I am not sure if someone here has already written about this, but this is a great movie if you want a romantic kind of teenage movie.
This is directed by Vince Marcello and story by Beth Reekles. The plot centers around Elle Evans (Joey King), a high school student who has been best friends with Lee Flynn (Joel Courtney, who I'll always remember for his guest appearance on Fox's short-lived APB), helped by the fact that they were born on the same day. That, along with the death of Elle's mother, solidified a bond between the two best friends. To help keep their friendship together, Elle and Lee made a set of rules, with Lee taking one incredibly seriously: his older brother Noah (Jacob Elordi) is off-limits. But despite this, Elle can't help but develop a crush on Noah, one that she keeps in secret for fear of hurting Lee. But as Elle begins to hit puberty and attract the attention of her male classmates, she learns that her crush may not be as one-sided as she believed, as she learns that Noah has been warning her classmates not to try and take advantage of the inexperienced Elle.

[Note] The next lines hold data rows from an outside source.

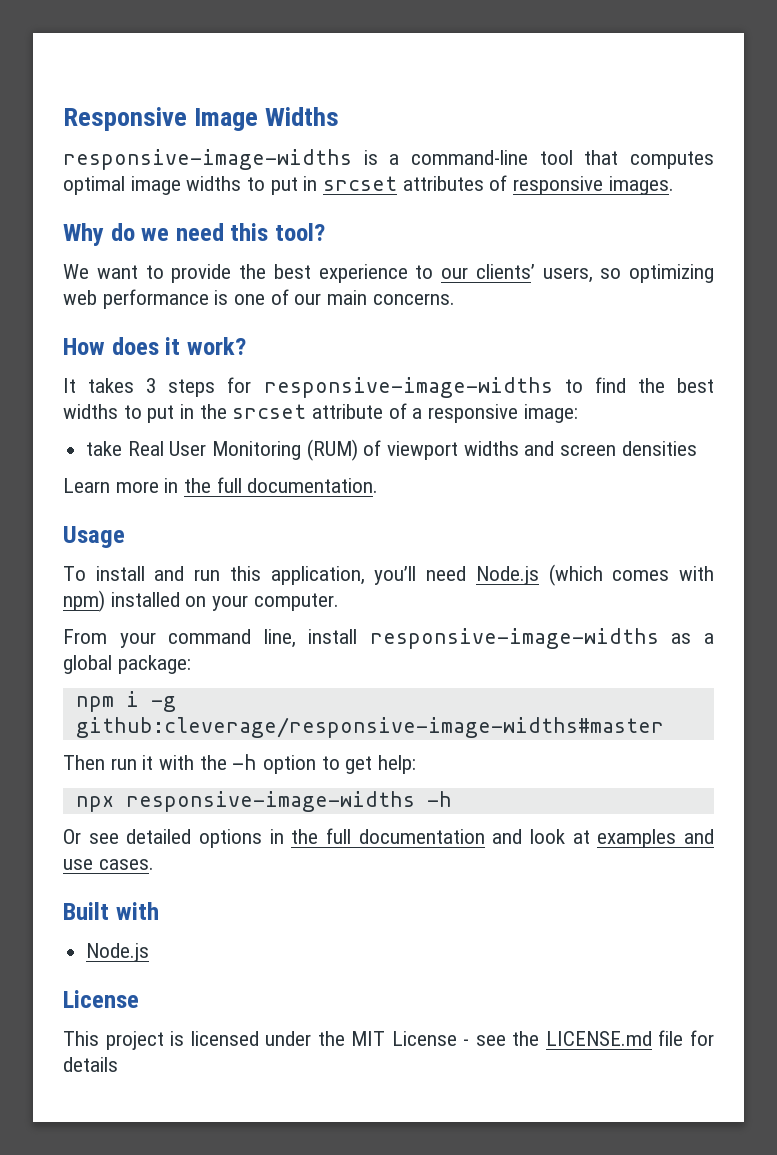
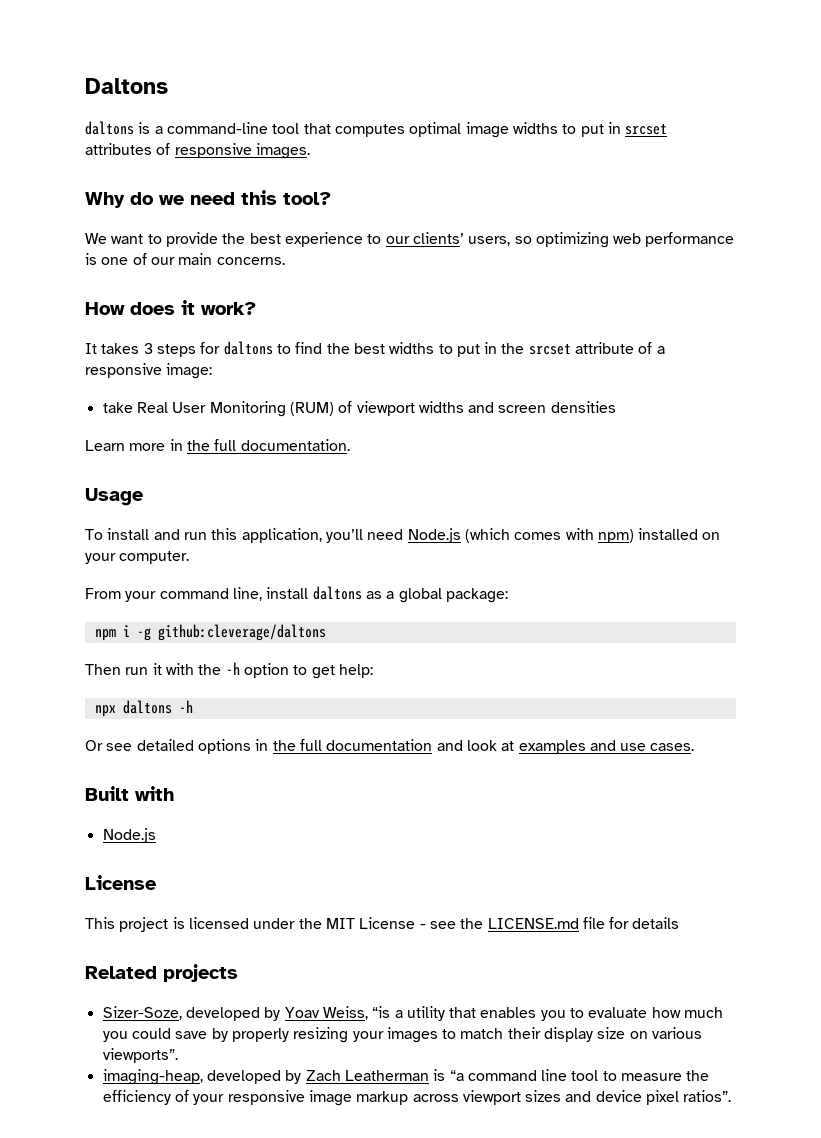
- Responsive Image Widths
- responsive-image-widths is a command-line tool that computes optimal image widths to put in srcset attributes of responsive images.
+ Daltons
+ daltons is a command-line tool that computes optimal image widths to put in srcset attributes of responsive images.
- It takes 3 steps for responsive-image-widths to find the best widths to put in the srcset attribute of a responsive image:
+ It takes 3 steps for daltons to find the best widths to put in the srcset attribute of a responsive image:
- From your command line, install responsive-image-widths as a global package:
+ From your command line, install daltons as a global package:
- npm i -g github:cleverage/responsive-image-widths#master
+ npm i -g github:cleverage/daltons
- npx responsive-image-widths -h
+ npx daltons -h
+ Related projects
+ Sizer-Soze, developed by Yoav Weiss, “is a utility that enables you to evaluate how much you could save by properly resizing your images to match their display size on various viewports”.
+ imaging-heap, developed by Zach Leatherman is “a command line tool to measure the efficiency of your responsive image markup across viewport sizes and device pixel ratios”.

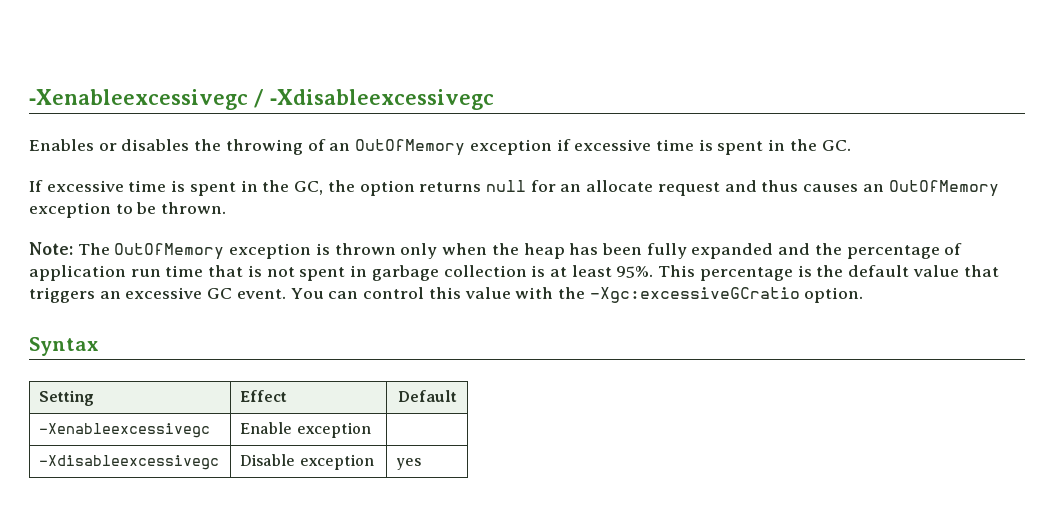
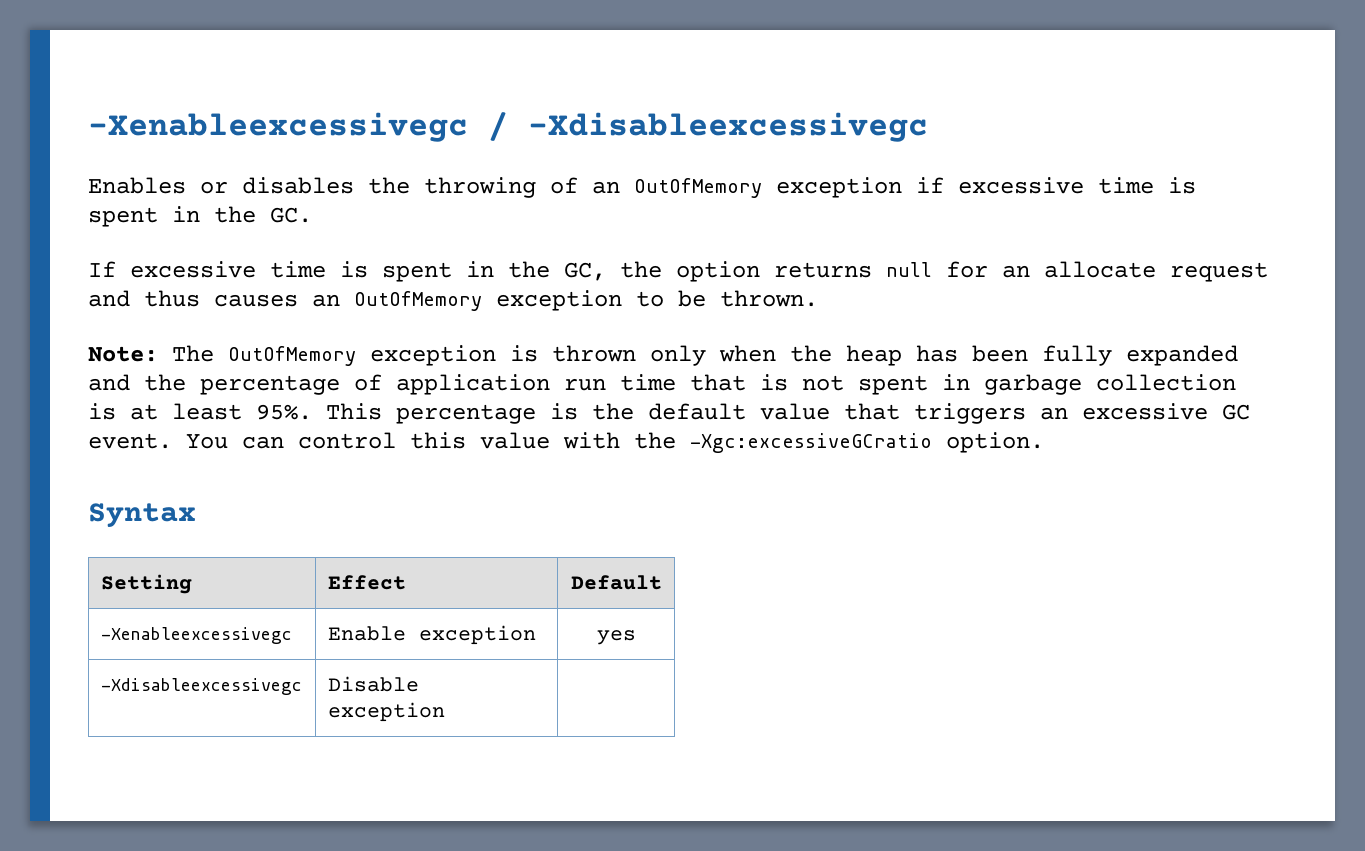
- -Xenableexcessivegc | Enable exception |
+ -Xenableexcessivegc | Enable exception | yes
- -Xdisableexcessivegc | Disable exception | yes
+ -Xdisableexcessivegc | Disable exception |

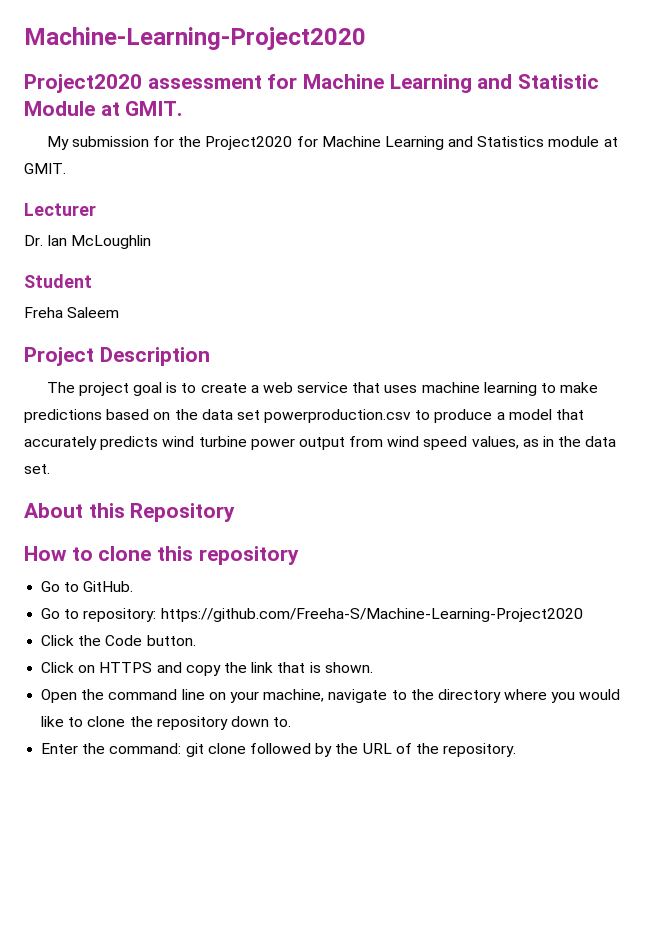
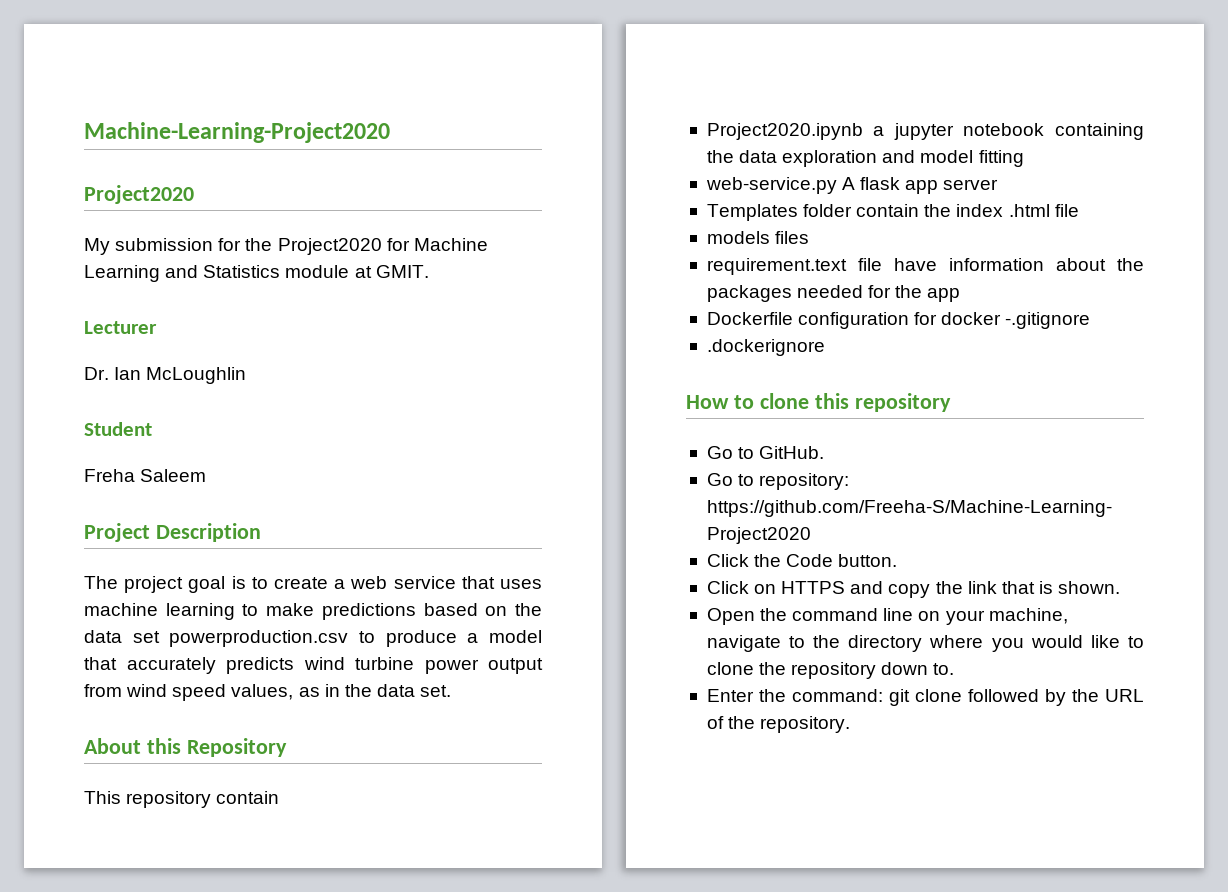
  Machine-Learning-Project2020
- Project2020 assessment for Machine Learning and Statistic Module at GMIT.
+ Project2020
+ This repository contain
+ Project2020.ipynb a jupyter notebook containing the data exploration and model fitting
+ web-service.py A flask app server
+ Templates folder contain the index .html file
+ models files
+ requirement.text file have information about the packages needed for the app
+ Dockerfile configuration for docker -.gitignore
+ .dockerignore

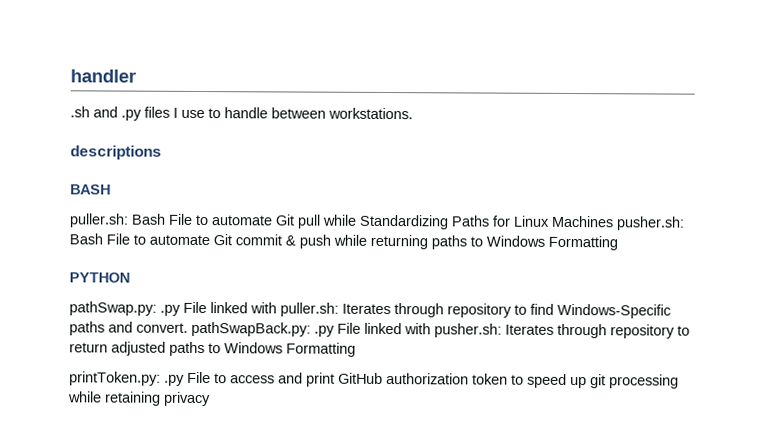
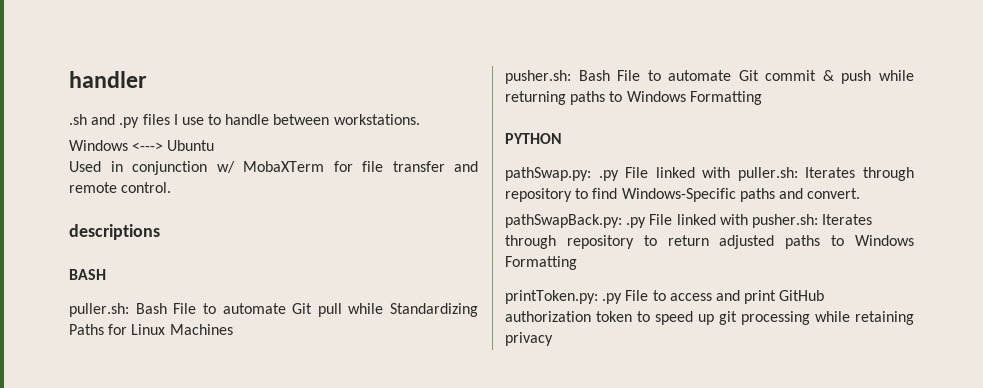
+ Windows <---> Ubuntu
+ Used in conjunction w/ MobaXTerm for file transfer and remote control.
- puller.sh: Bash File to automate Git pull while Standardizing Paths for Linux Machines pusher.sh: Bash File to automate Git commit & push while returning paths to Windows Formatting
+ puller.sh: Bash File to automate Git pull while Standardizing Paths for Linux Machines
+ pusher.sh: Bash File to automate Git commit & push while returning paths to Windows Formatting
- pathSwap.py: .py File linked with puller.sh: Iterates through repository to find Windows-Specific paths and convert. pathSwapBack.py: .py File linked with pusher.sh: Iterates through repository to return adjusted paths to Windows Formatting
+ pathSwap.py: .py File linked with puller.sh: Iterates through repository to find Windows-Specific paths and convert.
+ pathSwapBack.py: .py File linked with pusher.sh: Iterates through repository to return adjusted paths to Windows Formatting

Overall, The Kissing Booth is a harmlessly fluffy teen flick, with solid acting and an entertaining plot. Joey King does well as our inexperienced, but a fiercely independent heroine and Courtney and Elordi have good chemistry as brothers as well as with King in their respective roles as Elle's best friend and secret lover.
The film's plot, though, opened itself up to much controversy as of its release, with many proclaiming the movie as sexist and "worshiping of the male gaze". I can see merit in these claims, but feel they are unwarranted once you see the movie fully. While Noah's protective actions regarding Elle at first appearance are controlling and demeaning, and Lee's anger at Elle dating Noah come off as selfish, the movie makes it clear that their actions are not healthy or OK, on multiple occasions, Elle tells Noah off for being overbearing and short-tempered in his attempts to "protect" her, and the film's climax includes an incredibly cathartic scene of Elle confronting Lee for trying to tell her who she could and couldn't fall in love with, even outright telling him that if he couldn't respect the choices she made in her life, she couldn't have him in her life.
The film also has a surprisingly realistic conclusion, with Elle reflecting on her relationship with Noah and admitting that, as much as she feels about him, it might not work out or last long-term. With so many teen films out there depicting high school romances as being be-all-end-all, it's refreshing to see a movie address that high school loves may not work out as one wants them to.
Well, Netflix announced as sequel of The Kissing Booth. Will see how their relationship came out since Noah is already in college. Will they really workout or no? Let’s see.
Initial release of the sequel will be on 24 July 2020 on Netlfix and it is directed by Vince Marcello based on The Kissing Booth 2: Going the Distance; by Beth Reekles.